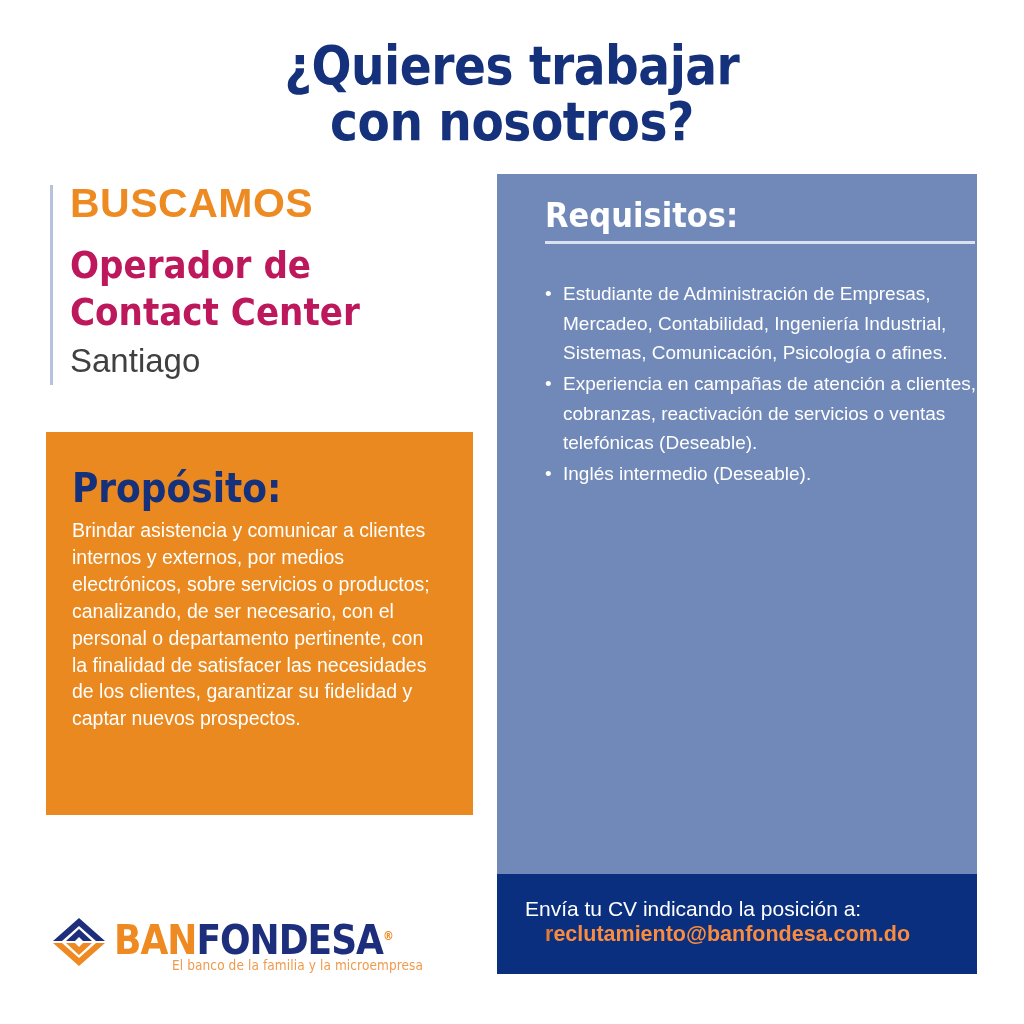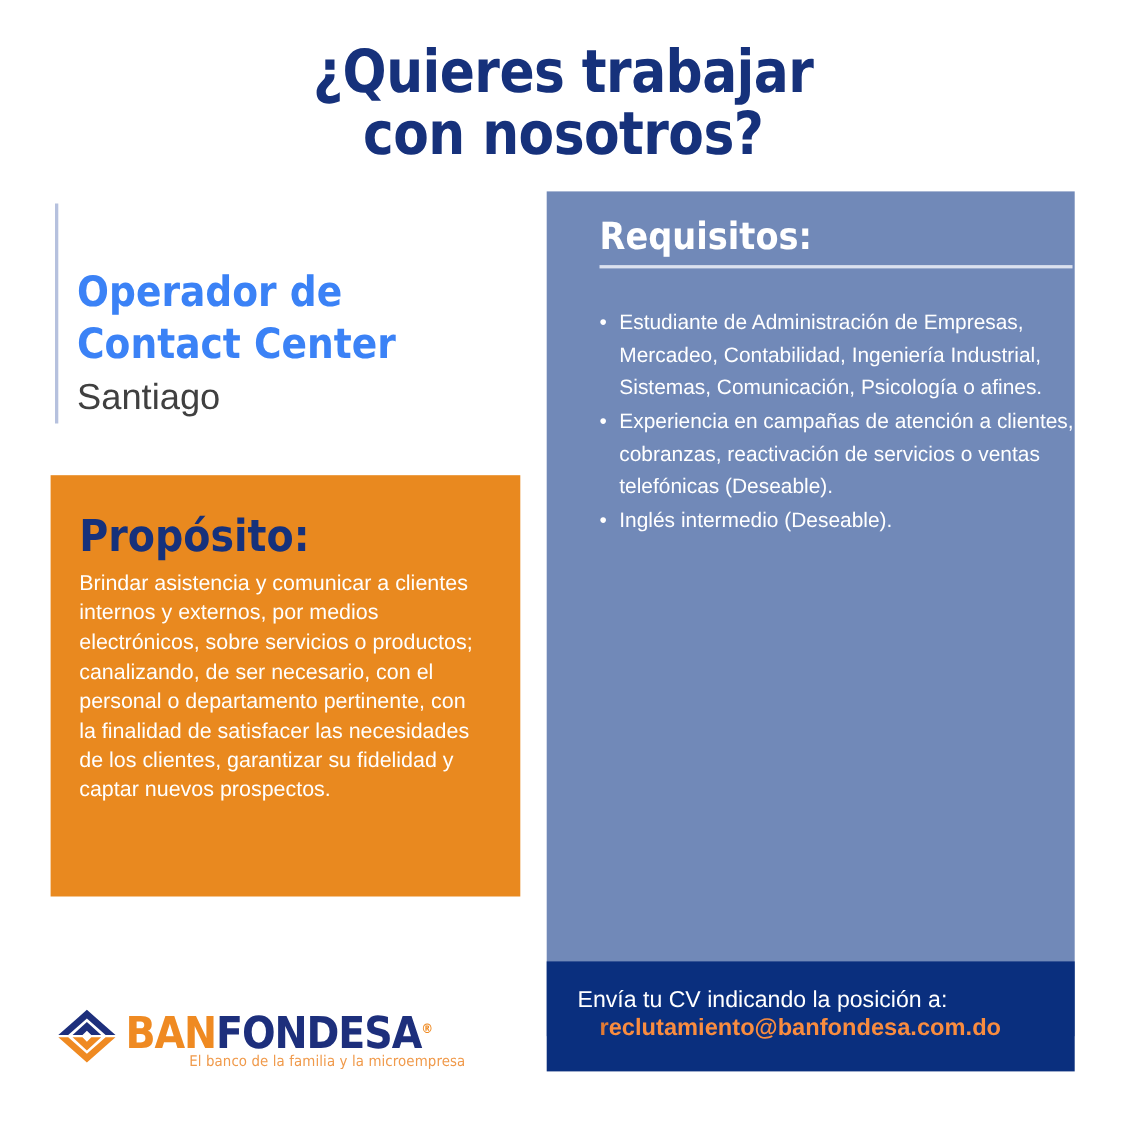--- a/index.html
+++ b/index.html
@@ -162,6 +162,7 @@
   </div>
 
   <div class="left-rule"></div>
+  <div class="buscamos">BUSCAMOS</div>
   <div class="role">
     <span>Operador de</span>
     <span>Contact Center</span>

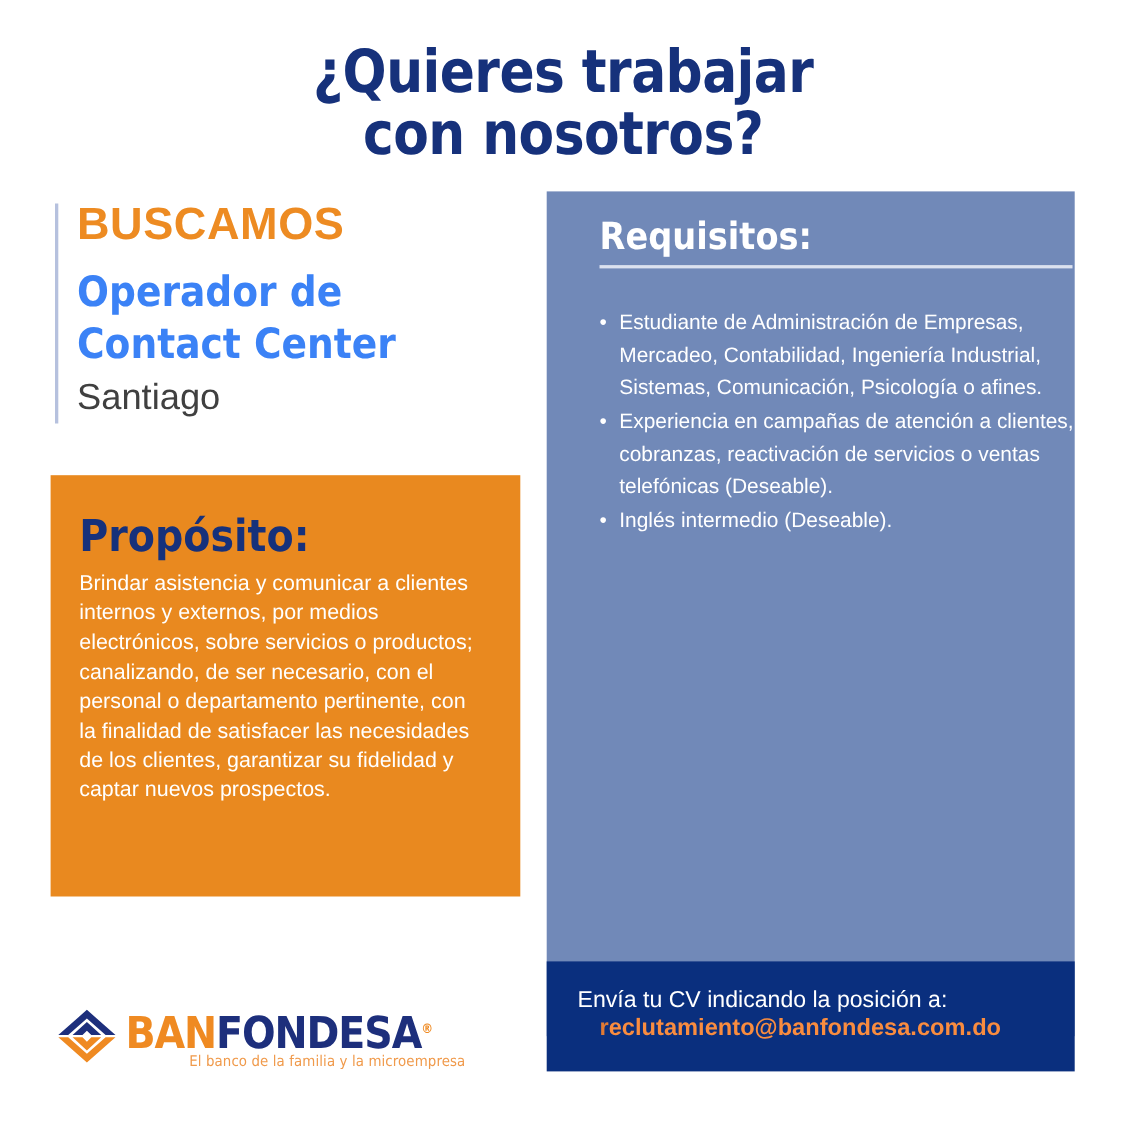--- a/index.html
+++ b/index.html
@@ -40,7 +40,7 @@
   }
   .role {
     position:absolute; left:70px; top:242px;
-    color:#3b82f6;
+    color:#be185d;
     font-family:"DejaVu Sans Condensed","Liberation Sans Narrow","Liberation Sans",sans-serif;
     font-weight:bold;
     font-size:38px;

*****

■ TASK STATEMENT: Starting at the line where "-162,6 +162,7 @@" appears, restate every line through the end of the records above exactly, but omit the pictures.

■ WRITTEN RESPONSE:
@@ -162,6 +162,7 @@
   </div>
 
   <div class="left-rule"></div>
+  <div class="buscamos">BUSCAMOS</div>
   <div class="role">
     <span>Operador de</span>
     <span>Contact Center</span>

--- a/index.html
+++ b/index.html
@@ -40,7 +40,7 @@
   }
   .role {
     position:absolute; left:70px; top:242px;
-    color:#3b82f6;
+    color:#be185d;
     font-family:"DejaVu Sans Condensed","Liberation Sans Narrow","Liberation Sans",sans-serif;
     font-weight:bold;
     font-size:38px;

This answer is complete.